Ojciec wysłał synów w pole, Bo tam kłosy niszczył ktoś. Więc Gawryło i Daniło Rzekli Wani: zróbże coś!
Stoi Wania w zbożu nocą, Patrzy a tu dziwna rzecz: W zbożu koń ogromny prycha I złociste kłosy je.
Wania chwycił konia mocno, A wtem on bez śladu znikł, Zamiast niego Wania ujrzał Niezwyczajne konie trzy.
Jeden złoty był i piękny, Ten Danile w oko wpadł, Zaś drugiego, co był srebrny, Wziął Gawryło - średni brat.
A ten trzeci koń - garbaty! Rzekli bracia: Wania! Bierz! - On stworzony wprost dla ciebie, Piątej klepki brak mu też!!!
Lecz niebawem starsi bracia Umyślili sobie tak: W Moskwie konie trzeba sprzedać Za rubelków złotych garść!
Car moskiewski konie kupił I na dwór wziął Wanię też, Wania w stajni więc zamieszkał Żeby carskich koni strzec.
I się dziwy dziać zaczęły, Koń garbusek sprawił to: Znalazł Wania ptasie pióro Co świeciło długo w noc!
Gdy się car o piórze zwiedział, Wezwał Wanię i tak rzekł: To żar - ptaka jest to pióro! Muszę ja żar - ptaka mieć!
Gdy odnajdziesz to dziwadło, Cud-dziewczynę przywieź mi No i spraw by ona chciała Moją żoną zaraz być!
Tak się stało, jak car żądał - - Koń-garbusek sprawił to, Potem prychnął w ucho Wani: - Kto chce wszystko, robi błąd!!!
Car niebawem wydał ucztę: - Dziś zaręczyn przyszedł czas! Cud-dziewczyno - będziesz moja? Pytam cię ostatni raz?!

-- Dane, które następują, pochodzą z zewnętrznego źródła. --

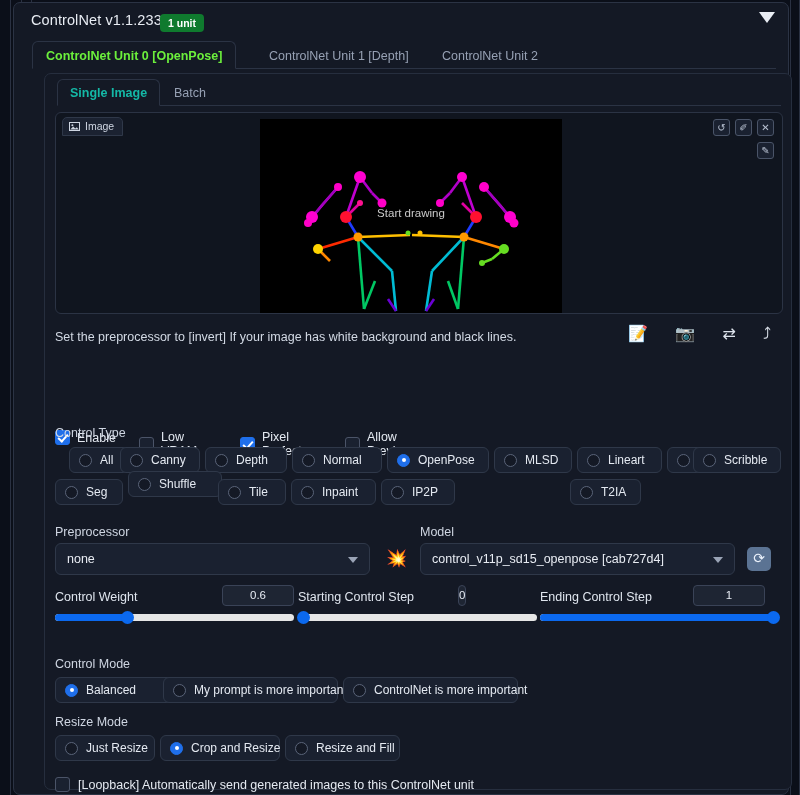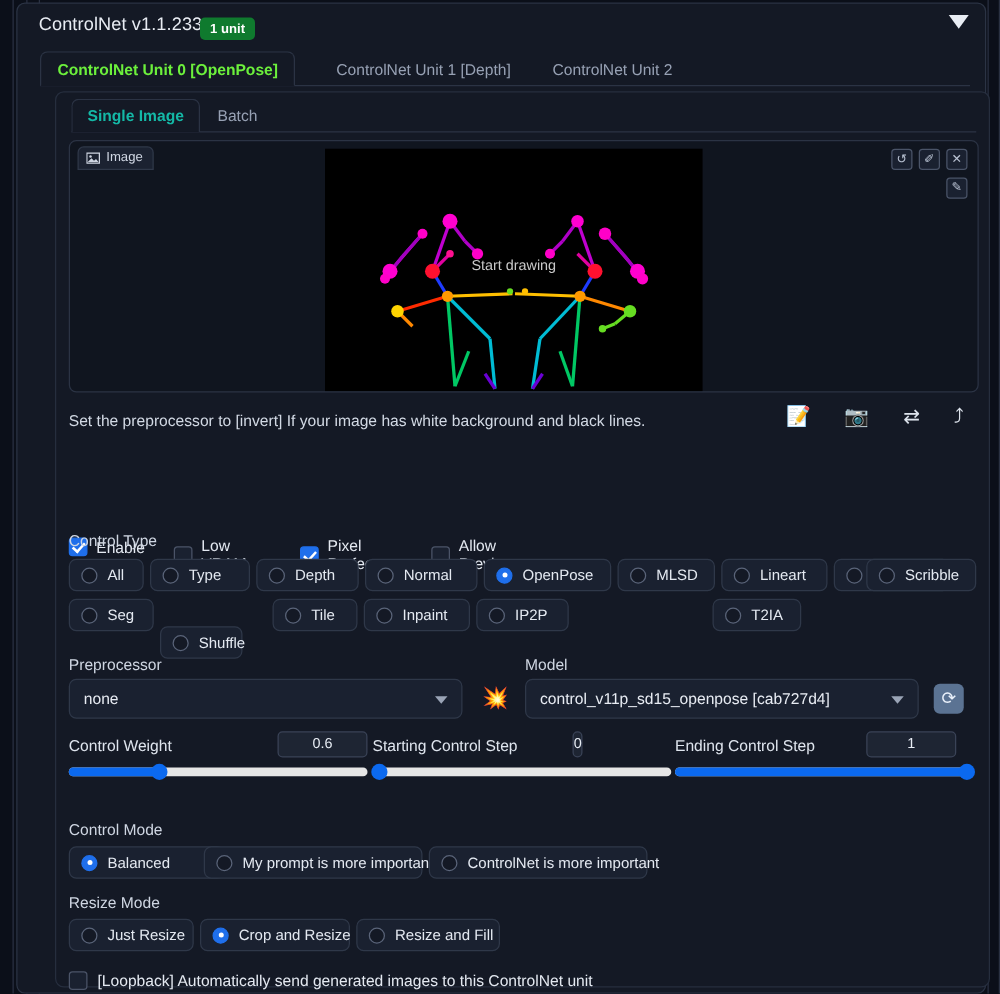"All" div.pill { left: 10px -> 24px }
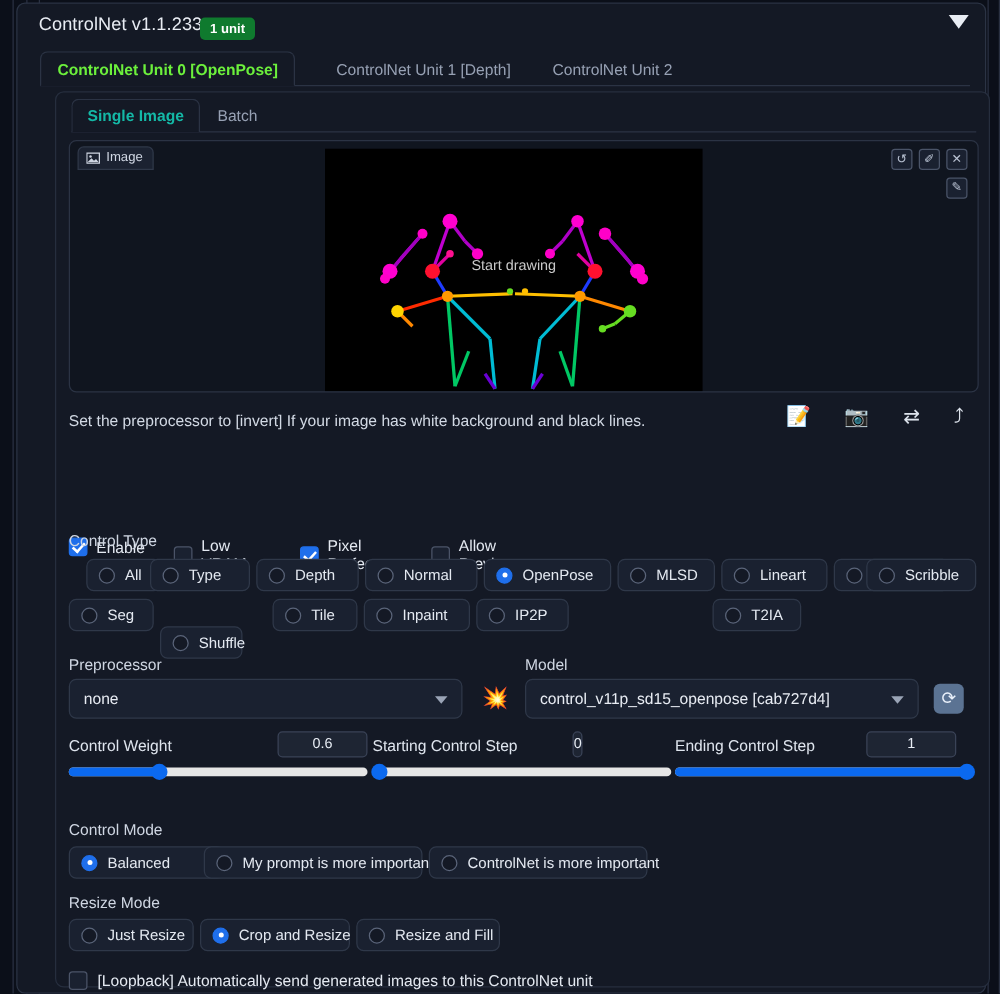"Type" span { text: Type -> Canny }
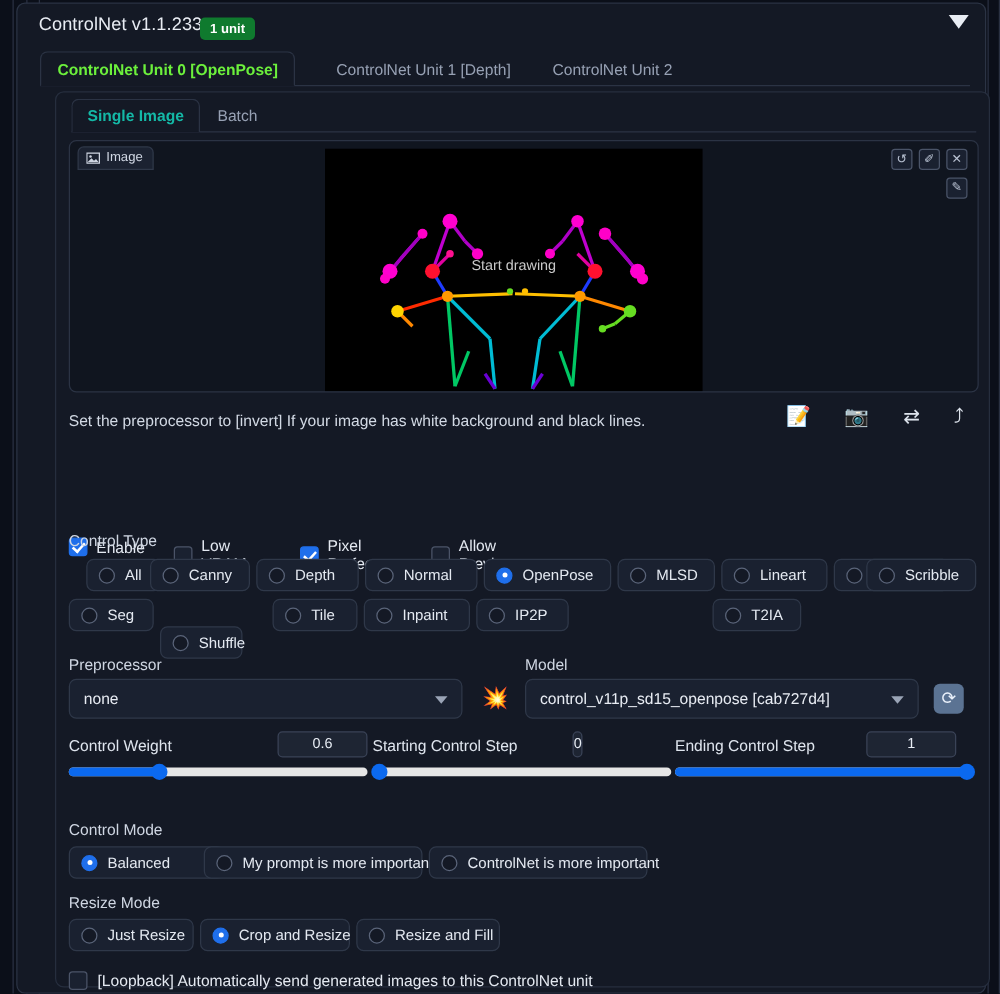"Shuffle" div.pill { top: 427px -> 397px; width: 66px -> 94px }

- Zobacz - carze - tu, w tej beczce Złoty pierścień jest na dnie. Gdy go carze z dna podniesiesz, To za żonę weźmiesz mnie!
Gdy car skoczył na dno beczki Koń garbusek zatkał ją I kopytem w górską przepaść Strącił hen, na samo dno!
Potem Wania z cud-dziewczyną Wyprawili piękny ślub, Koń garbusek był im drużbą I. . . to bajki koniec już!